İmralı Cezaevi'nin İnfaz Hukuku'nda düzenlenen bir cezaevi olmadığını söyleyen Eren, "Cezaevinin nereye bağlı olduğu bile belli değildi. Biz Ankara'ya, Gemlik'teki savcılara başvuru yapıyorduk ve savcılardan yetkili ben değilim cevabını alıyorduk. Savcının yetkili olmadığı yerde yetkili kim" diye sordu. Eren, "İmralı Cezaevi tamamen en başından itibaren Özel Harp Dairesi'ne bağlı bir cezaeviydi. Süreç içersinde uygulanan tüm yöntemlerin yasadışı olduğu ortaya çıktı. Bugün Abdullah Öcalan'la ailenin ve avukatlarının görüştürülmemesinin hiç bir hukuki dayanağı yok. Bu durum Özel harple bağlantılı bir durumdur" diye konuştu.

'Savaş ve saldırının sesi devam etsin diye tecrit devam ediyor'

"Abdullah Öcalan bir sözüyle bir savaşı bitirebilir. Bu nedenle görüşe engel olunuyor bu siyasi bir tavırdır. İlk baştan beri uygulanan tavır siyasi ve hukuk dışıdır" diyen Eren, "Tecridin yoğunlaşması Kürt halkını endişelendiriyor, Kürdistan'da savaş suçları işleniyor ve bu savaş suçlarının kimsenin görmesini istenmiyor, yaşanan her şey Türkiye'nin imza attığı sözleşmelere aykırıdır" diye ifade etti. "Savaşın ve saldırının sesi var olsun istiyorlar , o nedenle bu tecrit devam ediyor" diyen Eren, şöyle devam etti: "Bu durum endişe vericidir. Kürdistan'daki gelişmeleri Ortadoğu'dan bağımsız tartışamayız. Kürtler artık meşru bir güç haline geldi, bu durumda Türkiye'yi kızdırıyor. Kürtlerin aralarını da açmaya çalışıyorlar bu nedenle de Abdullah Öcalan'la görüştürülmüyor."

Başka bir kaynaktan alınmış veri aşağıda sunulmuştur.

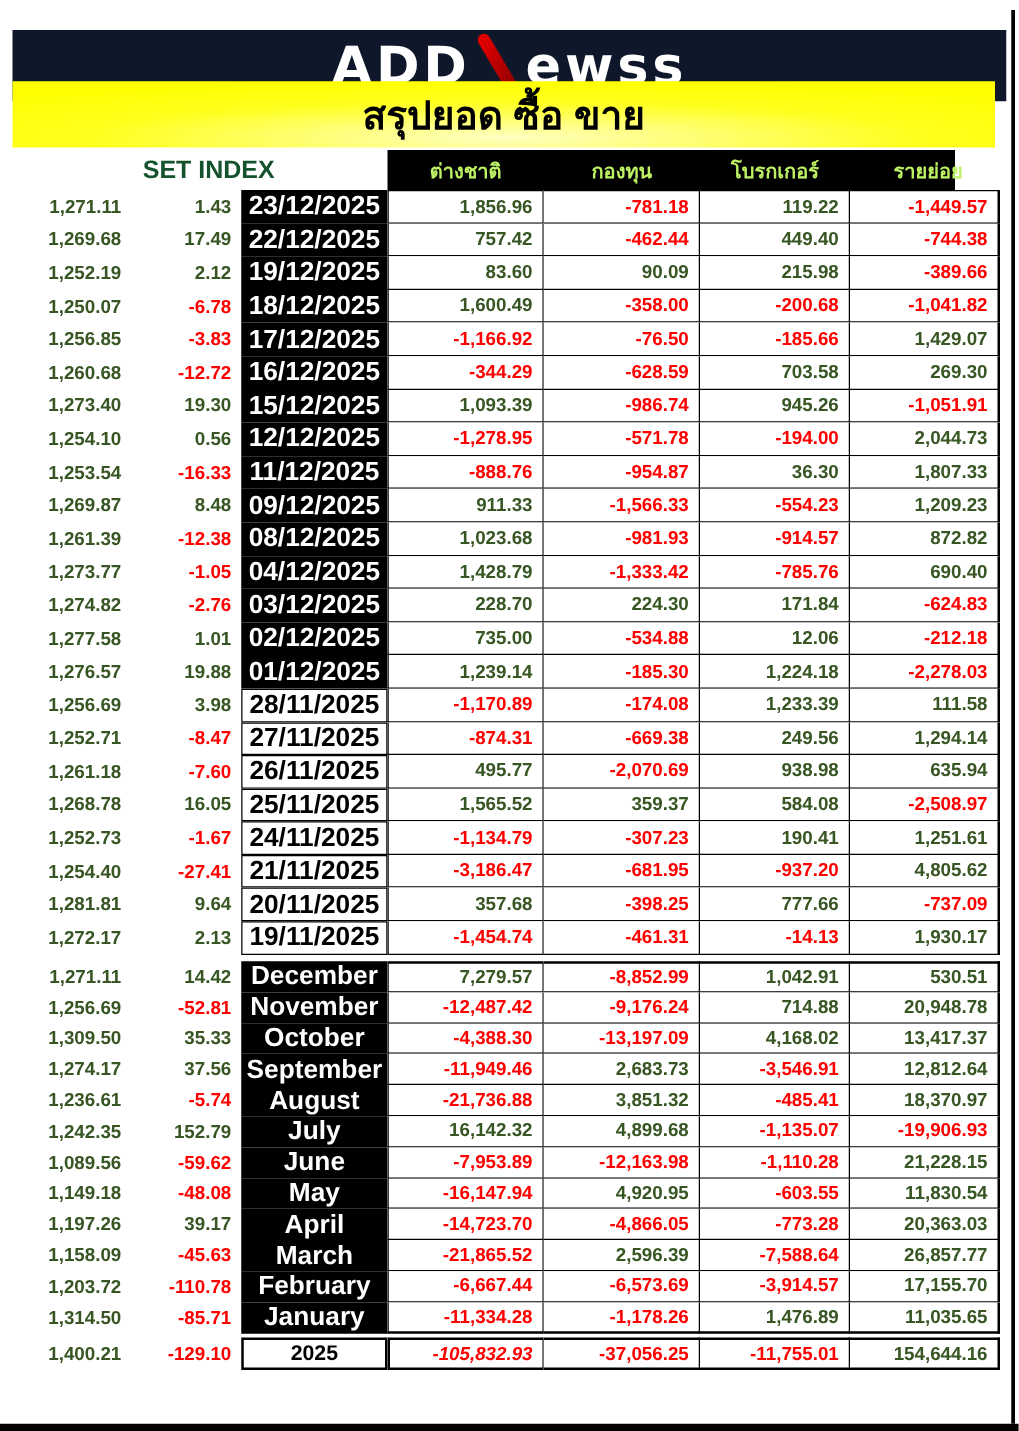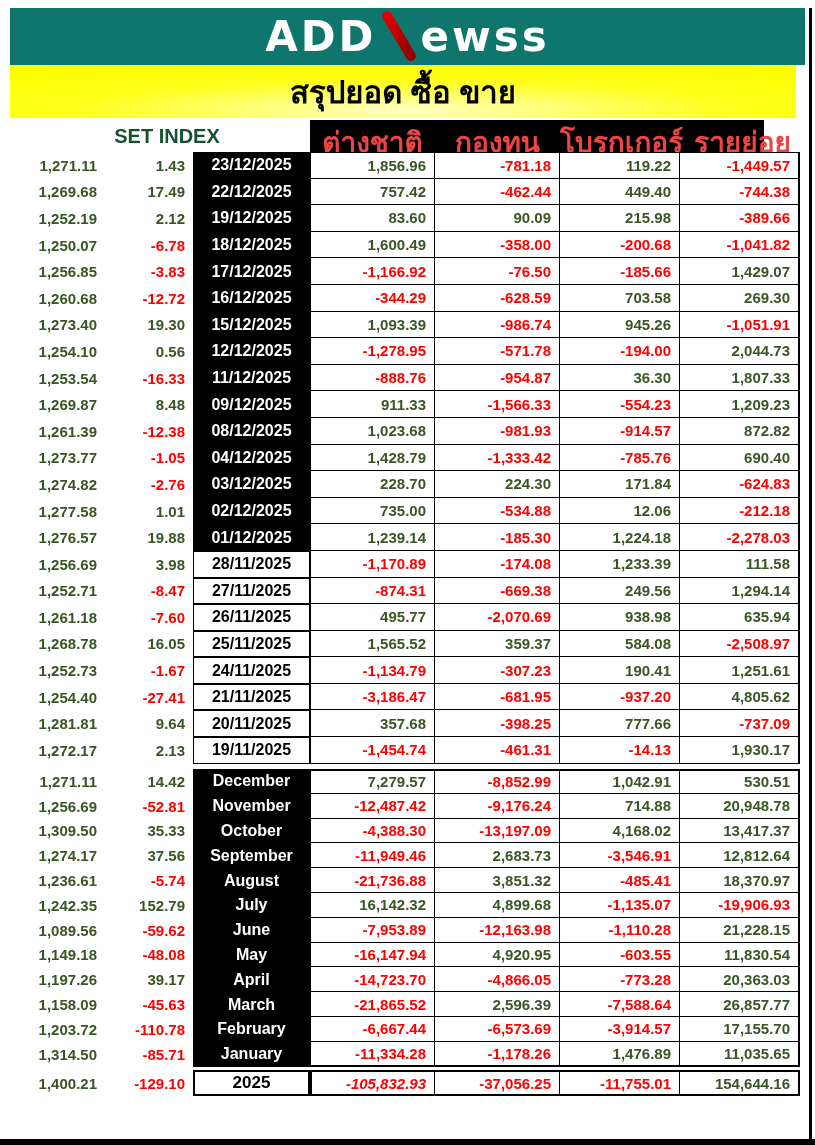"ADD" .logo-bar { background: #0f766e -> #0f172a; top: 8px -> 24px }
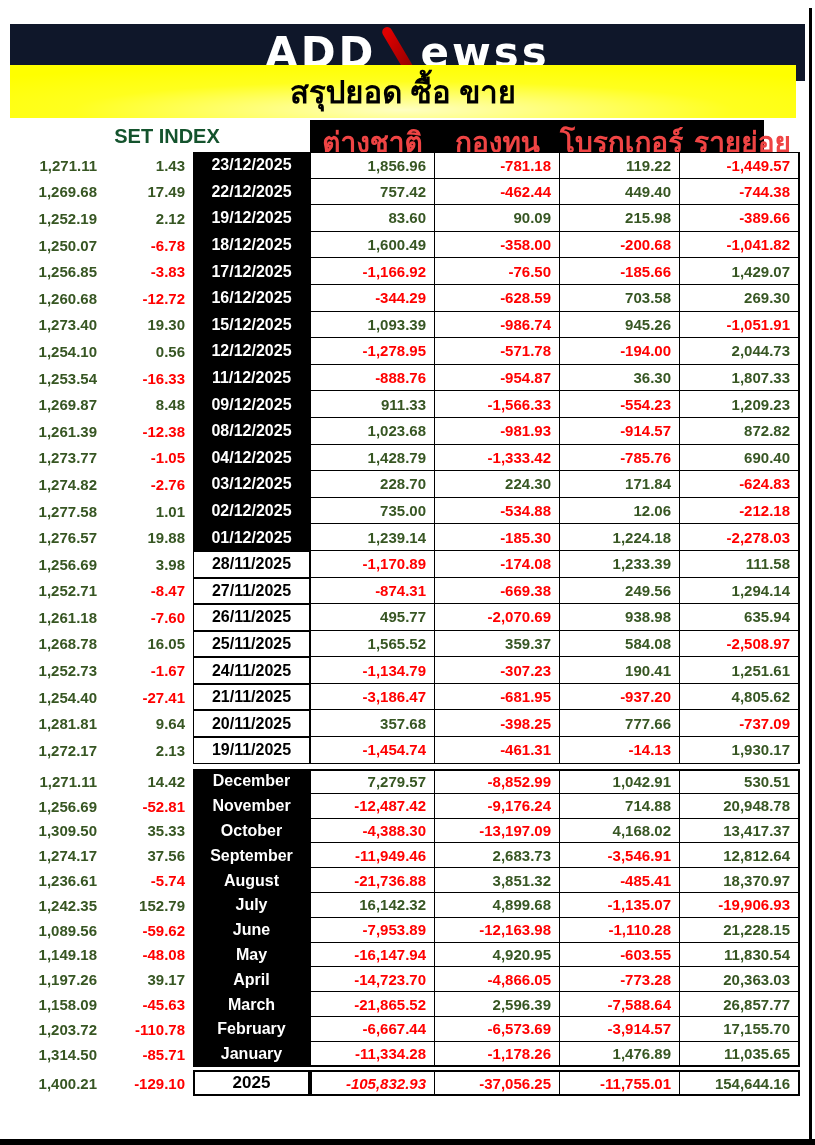"ต่างชาติ" .thead .cols-hd { color: #ef4444 -> #bef264; font-size: 28px -> 16px }
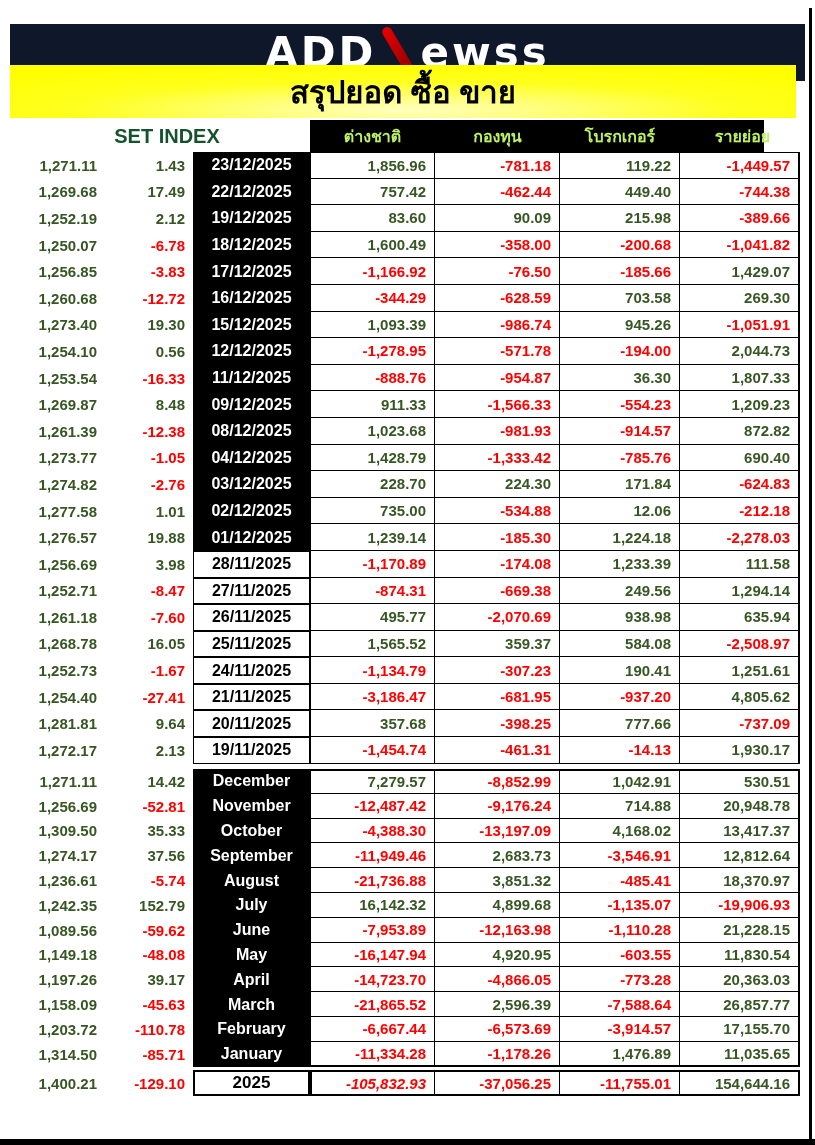"23/12/2025" .date { font-size: 16px -> 21px }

'Abdullah Öcalan'ın barış taleplerinin ulaşmasını istemiyorlar'

Abdullah Öcalan'ın yanında sekretarya görevi nedeniyle bulunan 2 tutsağın sürgün edilmesine değinen Eren, "Ağır tecrit koşullarında nakledilmeleri. Görüş yasağının olması tecridin devamıdır ve endişe vericidir" dedi. Devletin sadece savaşa ve saldırıya odaklı hareket ettiğinin altını çizen Eren, barış isteyen akademisyenlerin ve toplumun hedef alındığına dikkat çekerek, kamuoyu tarafından katliam ve tecride karşı bir sessizlik olmasına tepki gösterdi.

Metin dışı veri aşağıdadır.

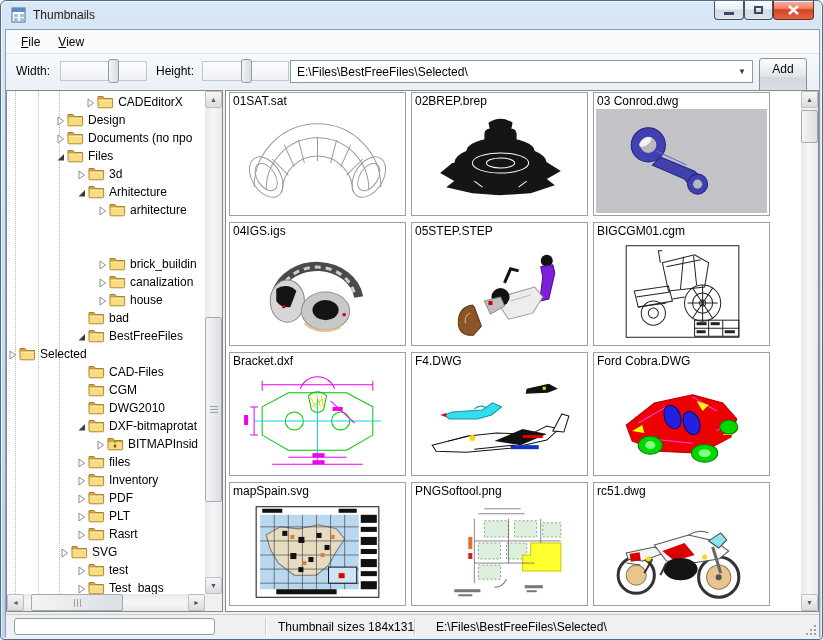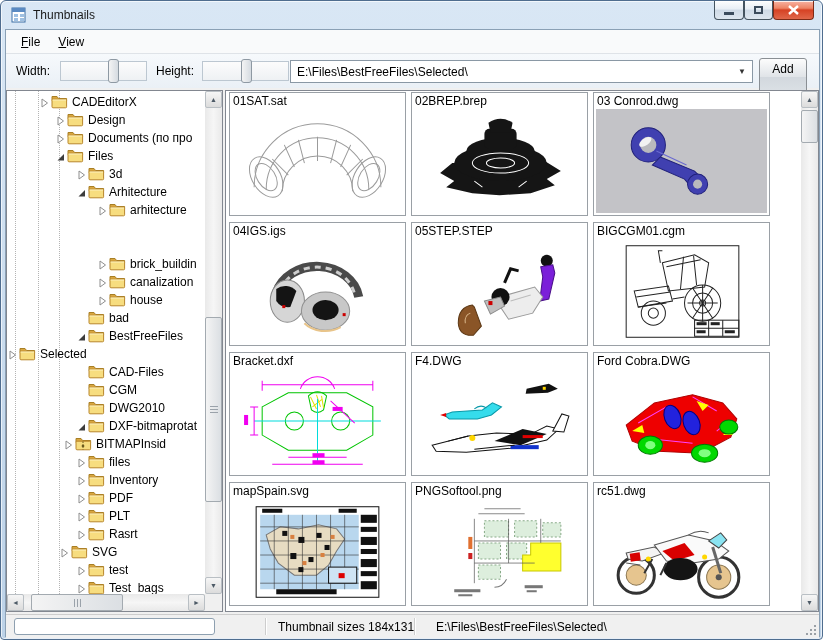"CADEditorX" div.trow { justify-content: none -> center; padding-left: 32px -> 56px }
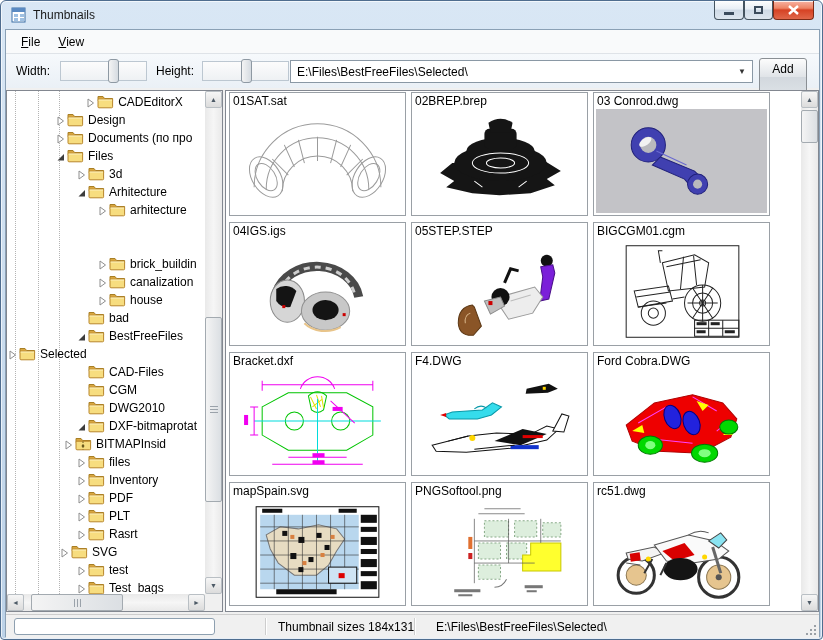"BITMAPInsid" div.trow { padding-left: 56px -> 88px }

Eren son olarak şunları kaydetti: "Bugün barış ve çözümden söz edenler hain ilan ediliyor. Abdullah Öcalan'ın barışçıl taleplerinin Kürt halkına ulaşılması istemiyorlar ve tecrit devam ediyor. Geleceğe dair bir belirsizlik var. Bekleyip göreceğiz neler olacağını."